#### Given records
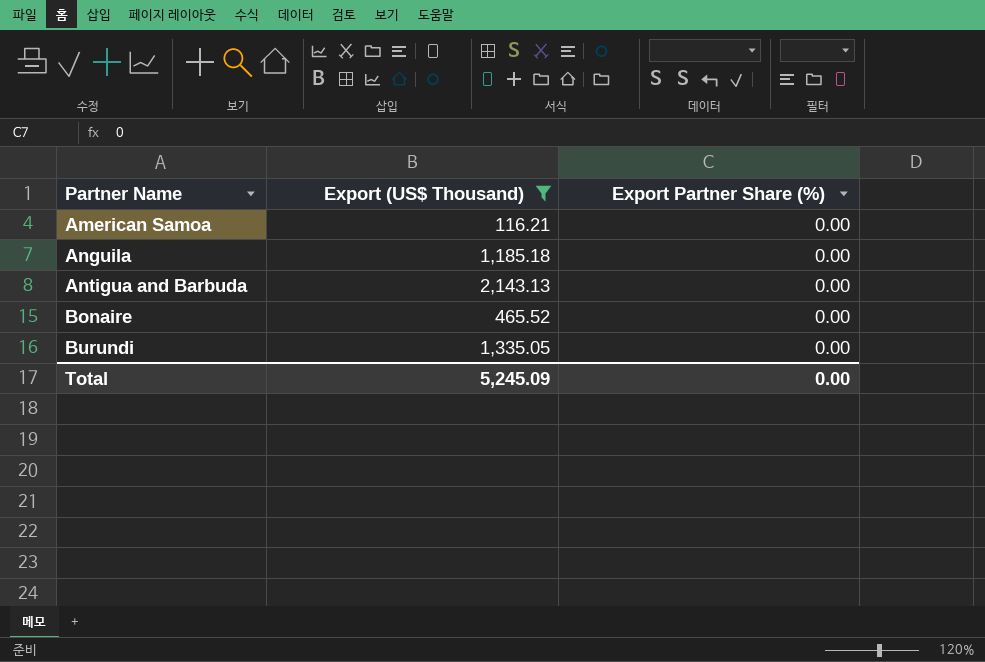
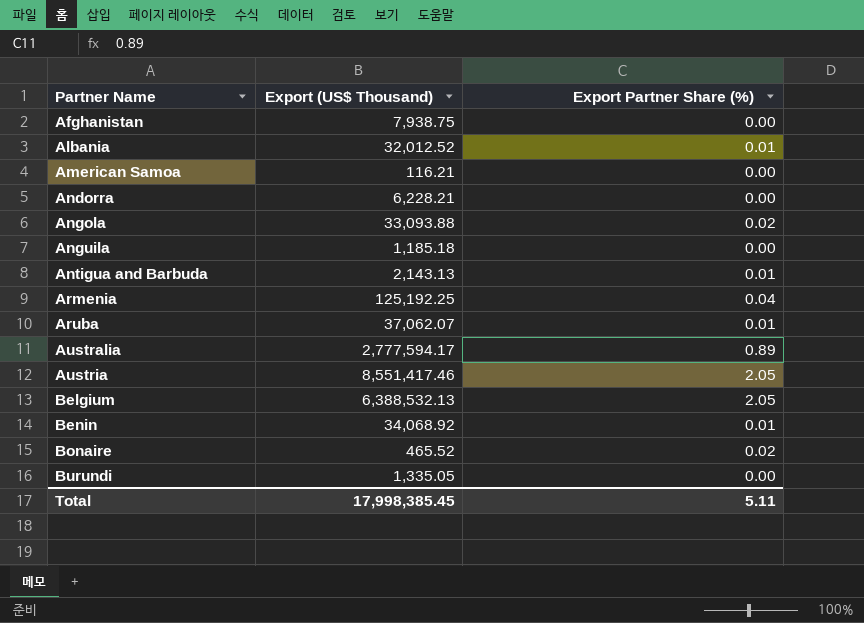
filter: Export (US$ Thousand) <= 2,143.13 -> none
Antigua and Barbuda | Export Partner Share (%): 0.00 -> 0.01
Bonaire | Export Partner Share (%): 0.00 -> 0.02
Total | Export (US$ Thousand): 5,245.09 -> 17,998,385.45
Total | Export Partner Share (%): 0.00 -> 5.11

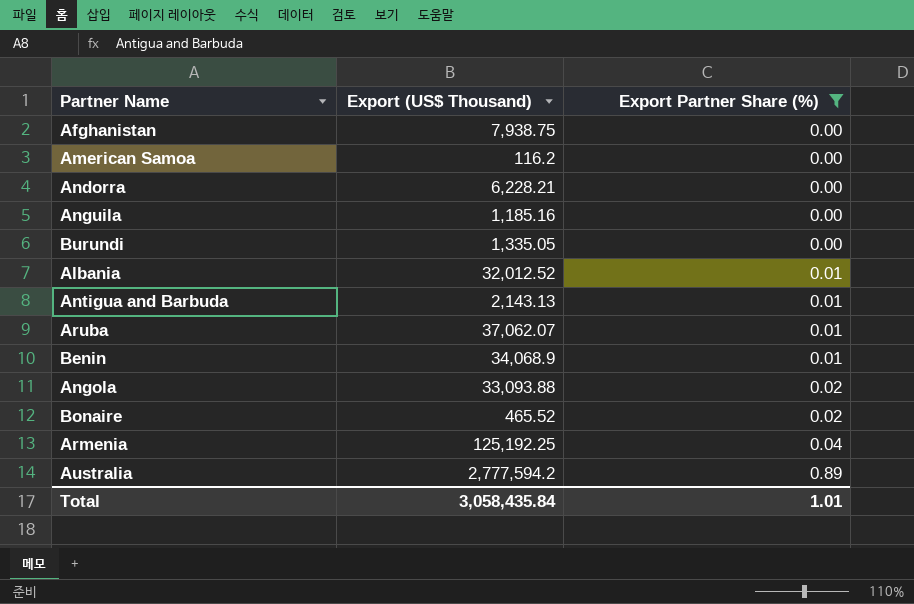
filter: none -> Export Partner Share (%) != 2.05
row order: Partner Name ascending -> Export Partner Share (%) ascending
American Samoa | Export (US$ Thousand): 116.21 -> 116.2
Anguila | Export (US$ Thousand): 1,185.18 -> 1,185.16
Benin | Export (US$ Thousand): 34,068.92 -> 34,068.9
Australia | Export (US$ Thousand): 2,777,594.17 -> 2,777,594.2
Total | Export (US$ Thousand): 17,998,385.45 -> 3,058,435.84
Total | Export Partner Share (%): 5.11 -> 1.01

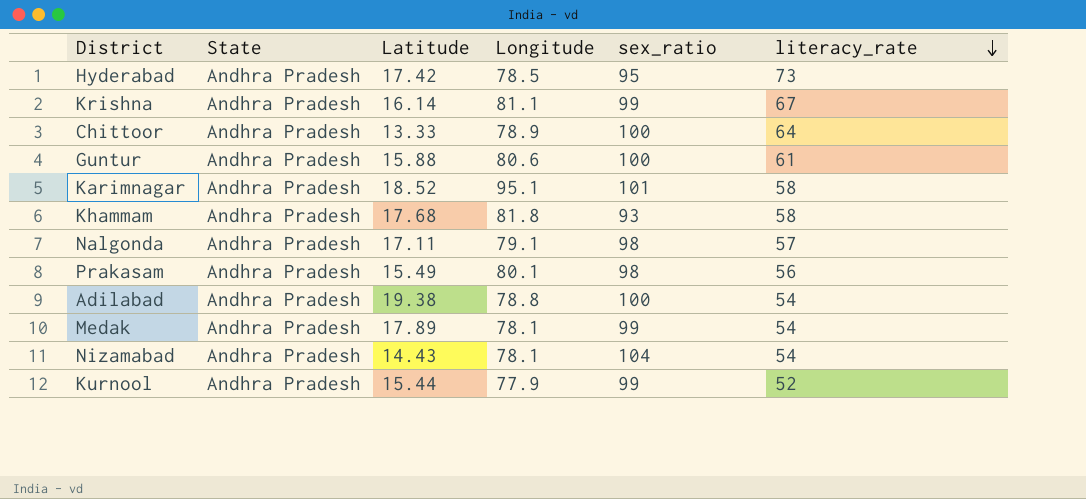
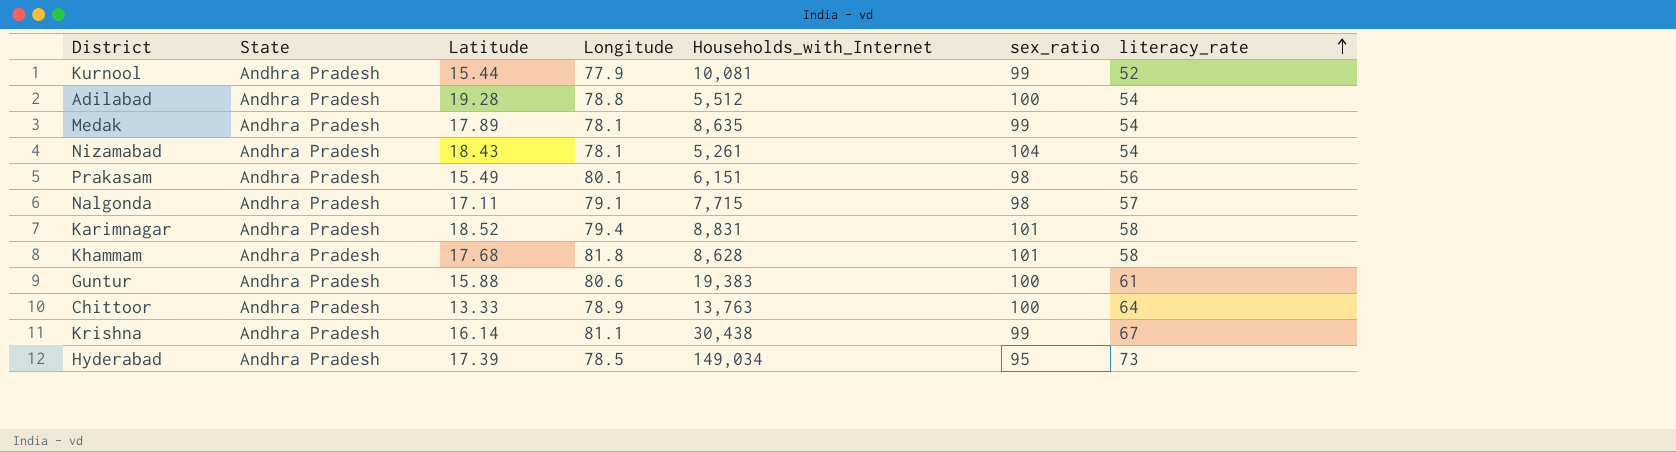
row order: literacy_rate descending -> literacy_rate ascending
column Households_with_Internet | position: none -> 5
Adilabad | Latitude: 19.38 -> 19.28
Nizamabad | Latitude: 14.43 -> 18.43
Karimnagar | Longitude: 95.1 -> 79.4
Khammam | sex_ratio: 93 -> 101
Hyderabad | Latitude: 17.42 -> 17.39

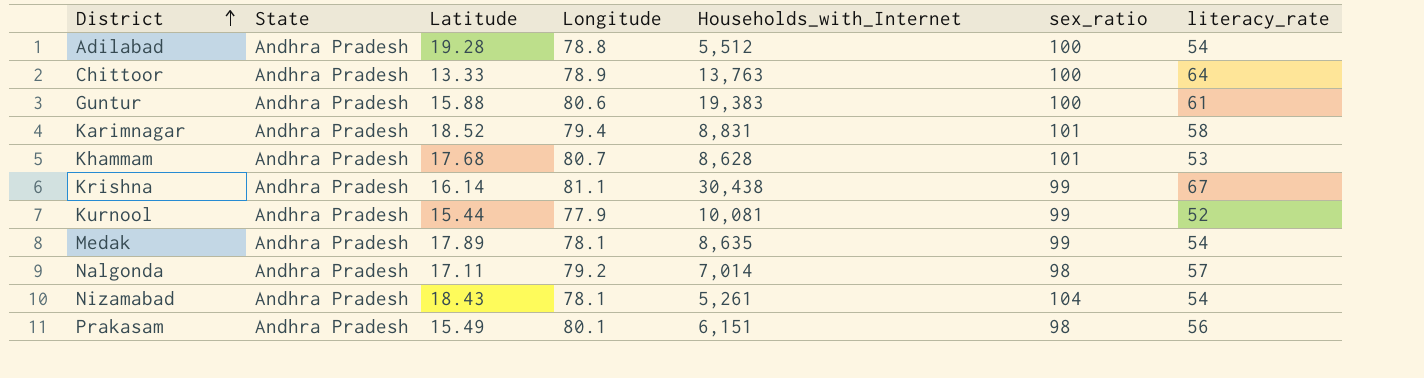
row order: literacy_rate ascending -> District ascending
row Hyderabad: Andhra Pradesh | 17.39 | 78.5 | 149,034 | 95 | 73 -> none
Khammam | Longitude: 81.8 -> 80.7
Khammam | literacy_rate: 58 -> 53
Nalgonda | Longitude: 79.1 -> 79.2
Nalgonda | Households_with_Internet: 7,715 -> 7,014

#### Work request
Everything in the records above must be repeated exactly, except the pictures.

#### Solved problem
filter: Export (US$ Thousand) <= 2,143.13 -> none
Antigua and Barbuda | Export Partner Share (%): 0.00 -> 0.01
Bonaire | Export Partner Share (%): 0.00 -> 0.02
Total | Export (US$ Thousand): 5,245.09 -> 17,998,385.45
Total | Export Partner Share (%): 0.00 -> 5.11

filter: none -> Export Partner Share (%) != 2.05
row order: Partner Name ascending -> Export Partner Share (%) ascending
American Samoa | Export (US$ Thousand): 116.21 -> 116.2
Anguila | Export (US$ Thousand): 1,185.18 -> 1,185.16
Benin | Export (US$ Thousand): 34,068.92 -> 34,068.9
Australia | Export (US$ Thousand): 2,777,594.17 -> 2,777,594.2
Total | Export (US$ Thousand): 17,998,385.45 -> 3,058,435.84
Total | Export Partner Share (%): 5.11 -> 1.01

row order: literacy_rate descending -> literacy_rate ascending
column Households_with_Internet | position: none -> 5
Adilabad | Latitude: 19.38 -> 19.28
Nizamabad | Latitude: 14.43 -> 18.43
Karimnagar | Longitude: 95.1 -> 79.4
Khammam | sex_ratio: 93 -> 101
Hyderabad | Latitude: 17.42 -> 17.39

row order: literacy_rate ascending -> District ascending
row Hyderabad: Andhra Pradesh | 17.39 | 78.5 | 149,034 | 95 | 73 -> none
Khammam | Longitude: 81.8 -> 80.7
Khammam | literacy_rate: 58 -> 53
Nalgonda | Longitude: 79.1 -> 79.2
Nalgonda | Households_with_Internet: 7,715 -> 7,014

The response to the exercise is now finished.